◆ **What the task requires**: Only one stretch of the data should be retyped: the lines from the line containing "2016, le montant" through the line containing "html: <p> <span>L’État". Keep pictures out of it.

◆ **Working data**:
◆ ◆ ◆ ◆ ◆ ◆ ◆

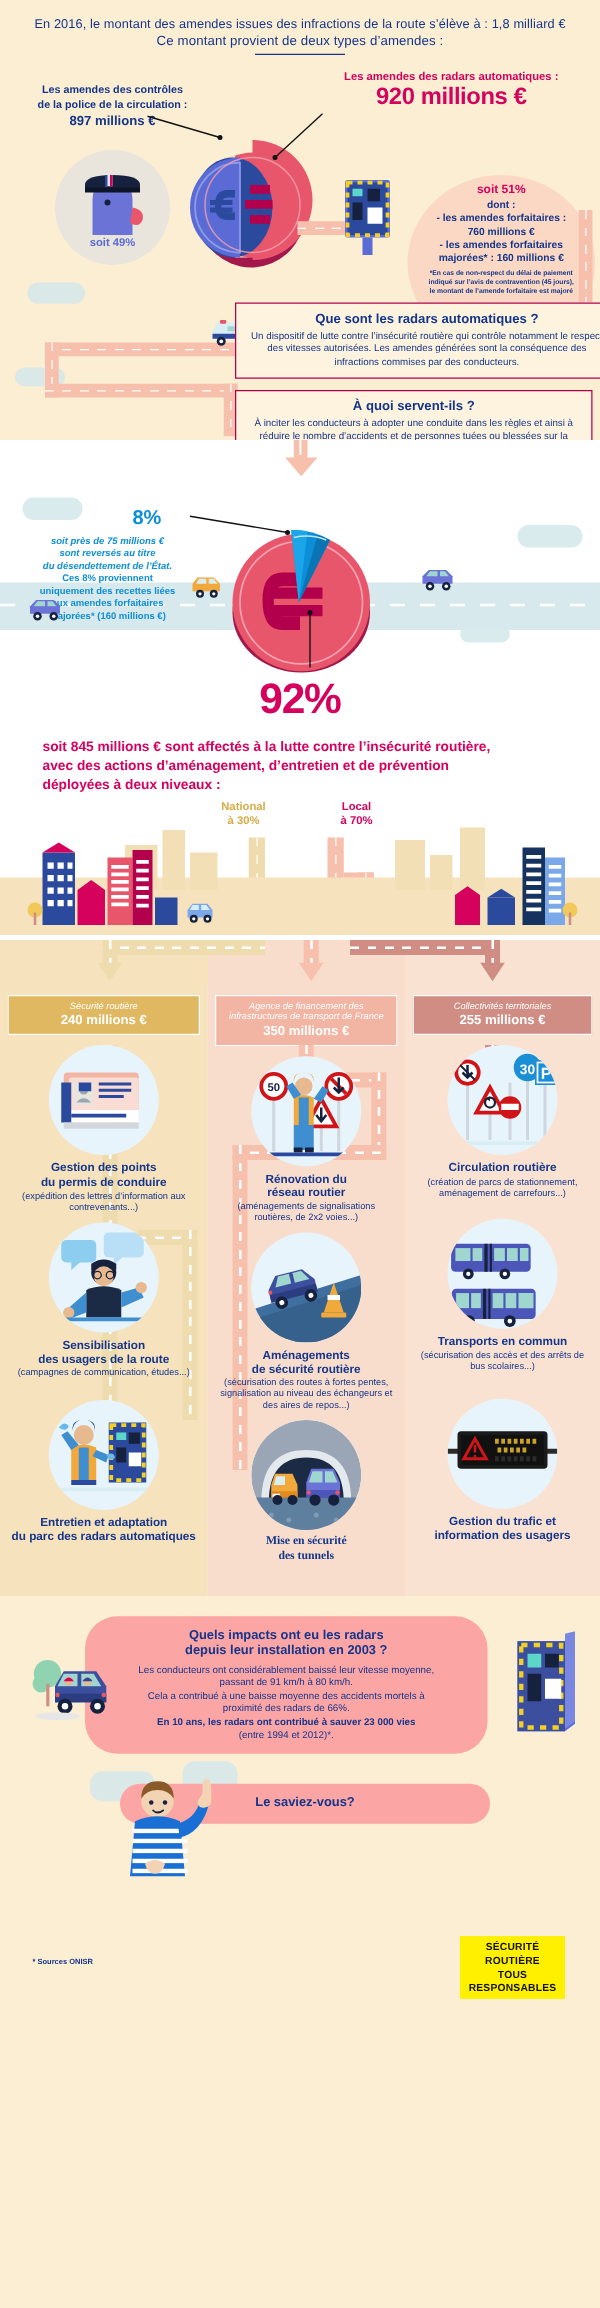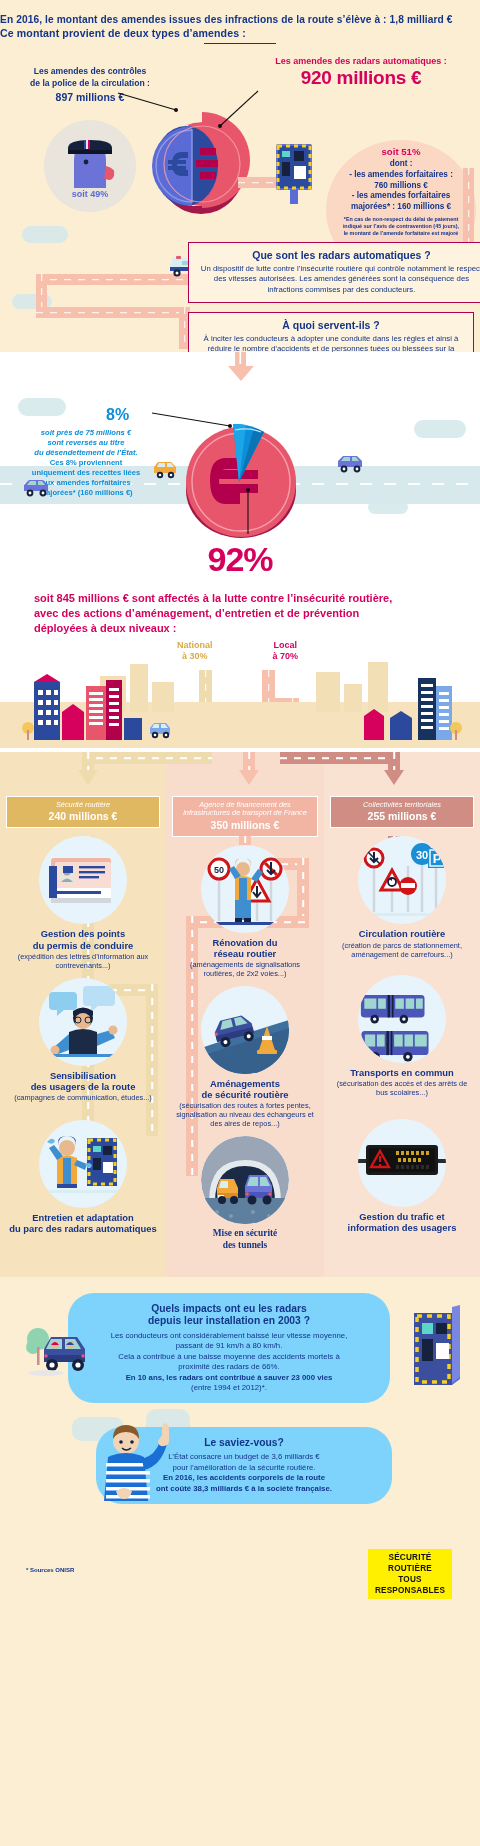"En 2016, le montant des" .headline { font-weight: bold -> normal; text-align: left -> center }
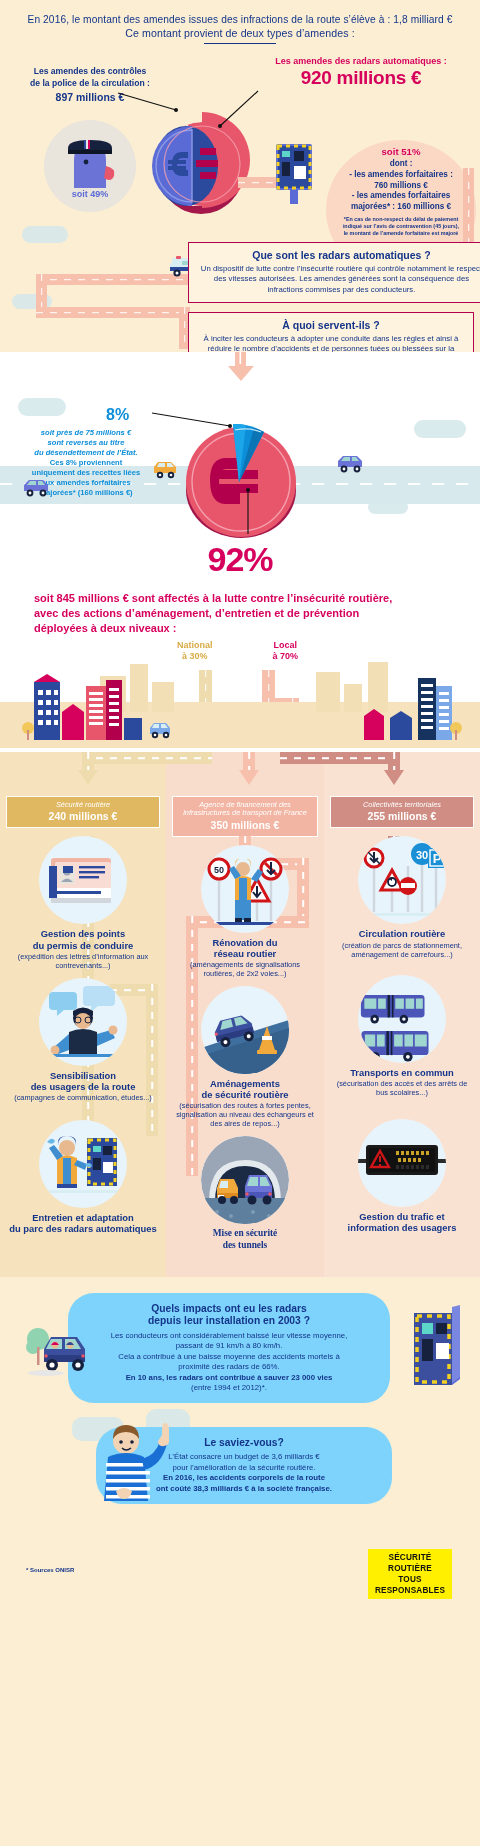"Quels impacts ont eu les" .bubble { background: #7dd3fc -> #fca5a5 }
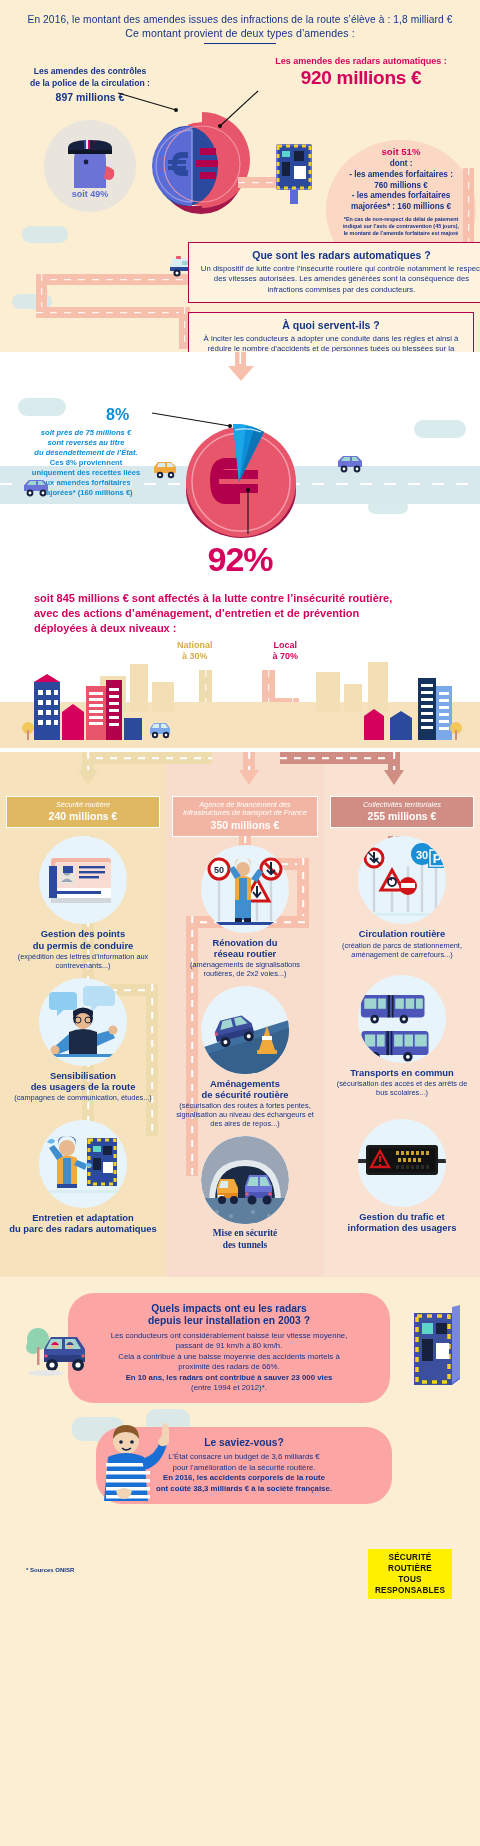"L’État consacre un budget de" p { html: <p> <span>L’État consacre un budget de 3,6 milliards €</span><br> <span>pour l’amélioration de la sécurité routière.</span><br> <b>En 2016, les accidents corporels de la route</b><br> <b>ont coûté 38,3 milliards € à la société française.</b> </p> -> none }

◆ ◆ ◆ ◆ ◆ ◆ ◆

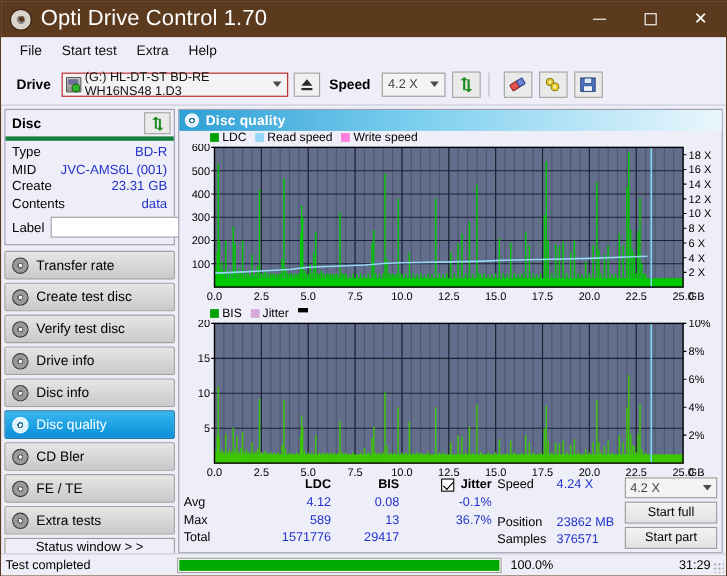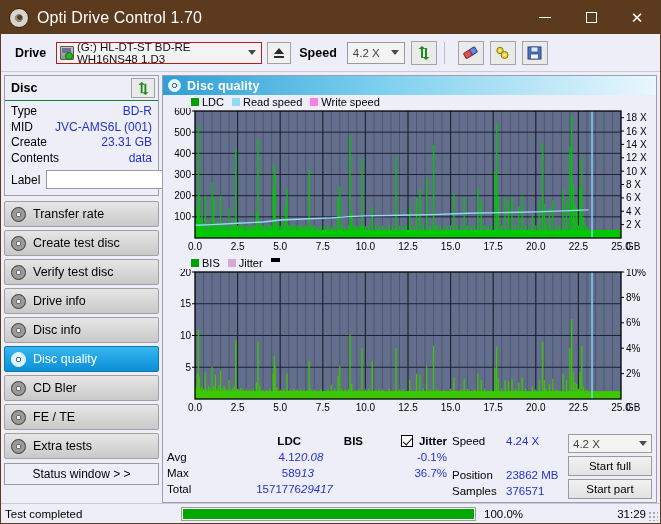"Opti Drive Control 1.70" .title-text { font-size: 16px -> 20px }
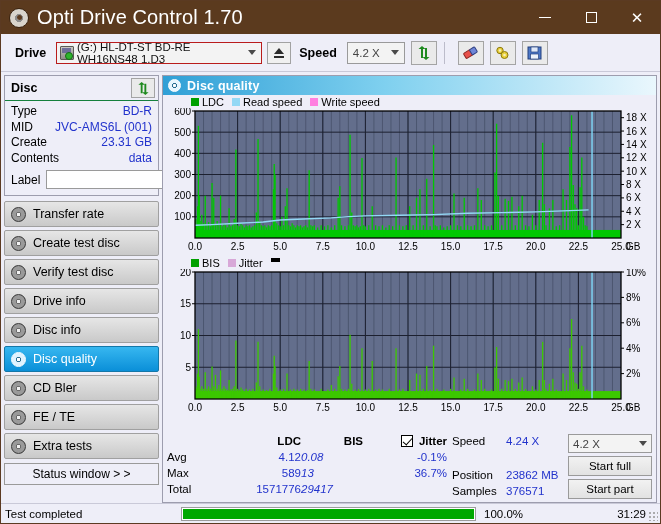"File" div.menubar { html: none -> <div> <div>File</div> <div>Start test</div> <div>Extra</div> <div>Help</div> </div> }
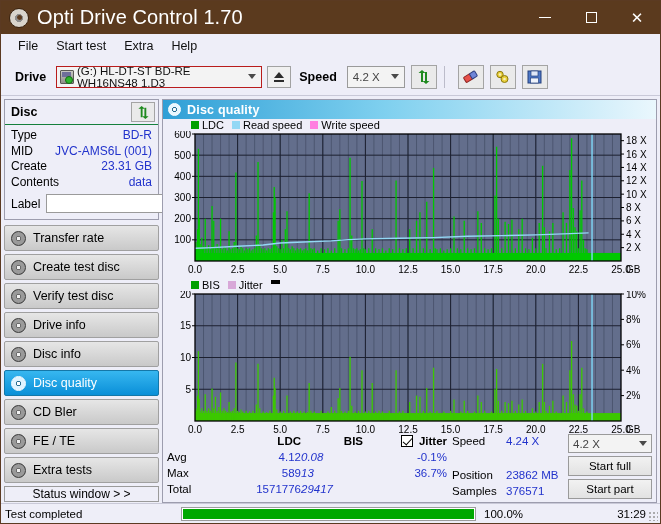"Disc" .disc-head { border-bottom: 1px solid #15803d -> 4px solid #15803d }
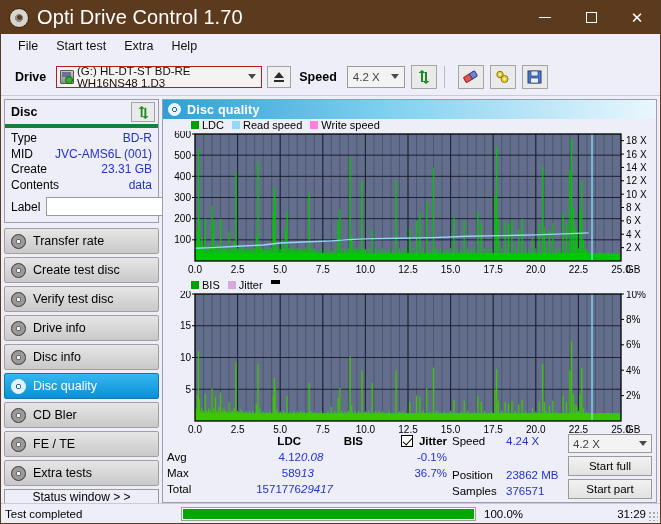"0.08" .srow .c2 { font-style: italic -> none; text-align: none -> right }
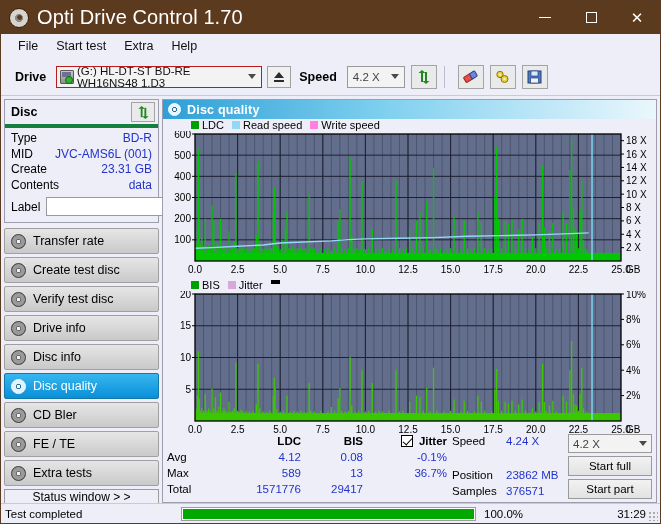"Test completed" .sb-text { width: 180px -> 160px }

◆ ◆ ◆ ◆ ◆ ◆ ◆

◆ **Solution**:
"En 2016, le montant des" .headline { font-weight: bold -> normal; text-align: left -> center }
"Quels impacts ont eu les" .bubble { background: #7dd3fc -> #fca5a5 }
"L’État consacre un budget de" p { html: <p> <span>L’État consacre un budget de 3,6 milliards €</span><br> <span>pour l’amélioration de la sécurité routière.</span><br> <b>En 2016, les accidents corporels de la route</b><br> <b>ont coûté 38,3 milliards € à la société française.</b> </p> -> none }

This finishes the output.